How to invest with 300k

25 Replies

Just looking for some advice on where to start... I'm receiving around 300,000 very soon and want to get started in real estate. Ive been reading books and stuff on rental properties and am interested in flipping just don't know where to begin and what path to take. I'm currently working on getting my credit score up to a 750 currently around 685-695 to help with mortgage rates etc... Any advice would be helpful like can I get more than one mortgage in a year should I start with a nice multifamily and maybe by a fixer upper also for under 50k etc.... Thanks

@Dwight S. "don't test the water with both feet". Take your time and build your credit score, educate yourself and set clear goals. Then you'll find the right deal to help you reach your goals. 

The only other thing would be go to local banks and credit unions for the best financing terms/rates. 

Also, don't tell realtors or wholesalers you have 300k to invest. Just tell them you're looking to invest and have some money. 

Best of luck!

There are a lot of unknowns in your questions. Is your goal to replace your W-2 income so you can live off it? Are you wanting the bet returns possible with hopes of continuing to build your inventory? Are you busy with work and family and need something that doesn't require much thought or effort?
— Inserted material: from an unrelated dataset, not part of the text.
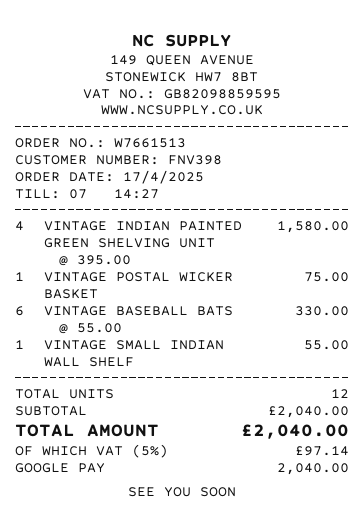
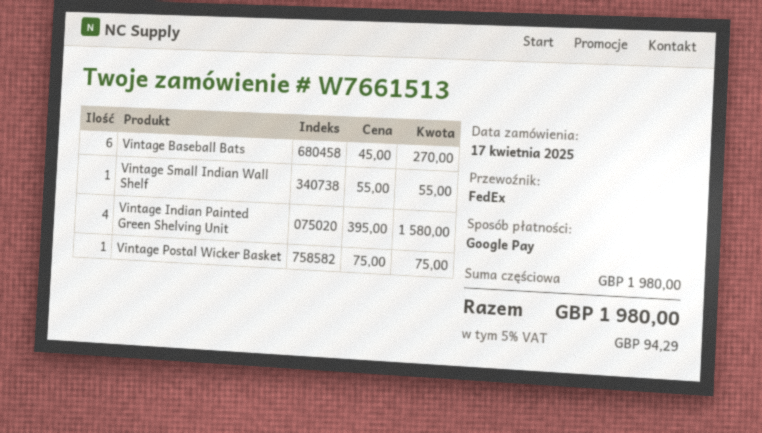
VINTAGE BASEBALL BATS: 6 x 55.00 = 330.00 -> 6 x 45.00 = 270.00
subtotal: 2040.00 -> 1980.00
tax: 5% = 97.14 -> 5% = 94.29
total: 2040.00 -> 1980.00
You could invest $100,000 into three different syndications. Let someone else do the work and you get returns that out-perform the stock market but don't have to do any work.

You could buy three turn-key properties through a reputable company like Memphis Invest. Again, these are fully renovated homes with a tenant and management in place so you just sit back and collect the income.

You could buy a bunch of single-family homes with just 20-25% down and use leverage to get better returns.

You could buy multi-family. You could buy a couple small multi-family or a single large multi-family.

There are a lot of ways to skin a cat but we don't know your goals, your skill set, the market, how involved you want to be, etc. Because your question lacks this information, I'm going to guess you're a new investor and would be better off partnering with someone that has experience or investing in a syndication.

@Nathan G. Yes I am a new investor. Just been reading books and watching YouTube vids and listening to podcasts... However I like your reply and think you could help educate me in making a good decision. So I would like to have both hands off and hands on projects. I live in PA there is a reputable turnkey company here called I was thinking of investing with putting down 20% I would actually like to buy a few of these with the 20% down but I don't know if the banks will give me multiple mortgages at the same time. I also am interested in purchasing a fixer upper and flipping it also.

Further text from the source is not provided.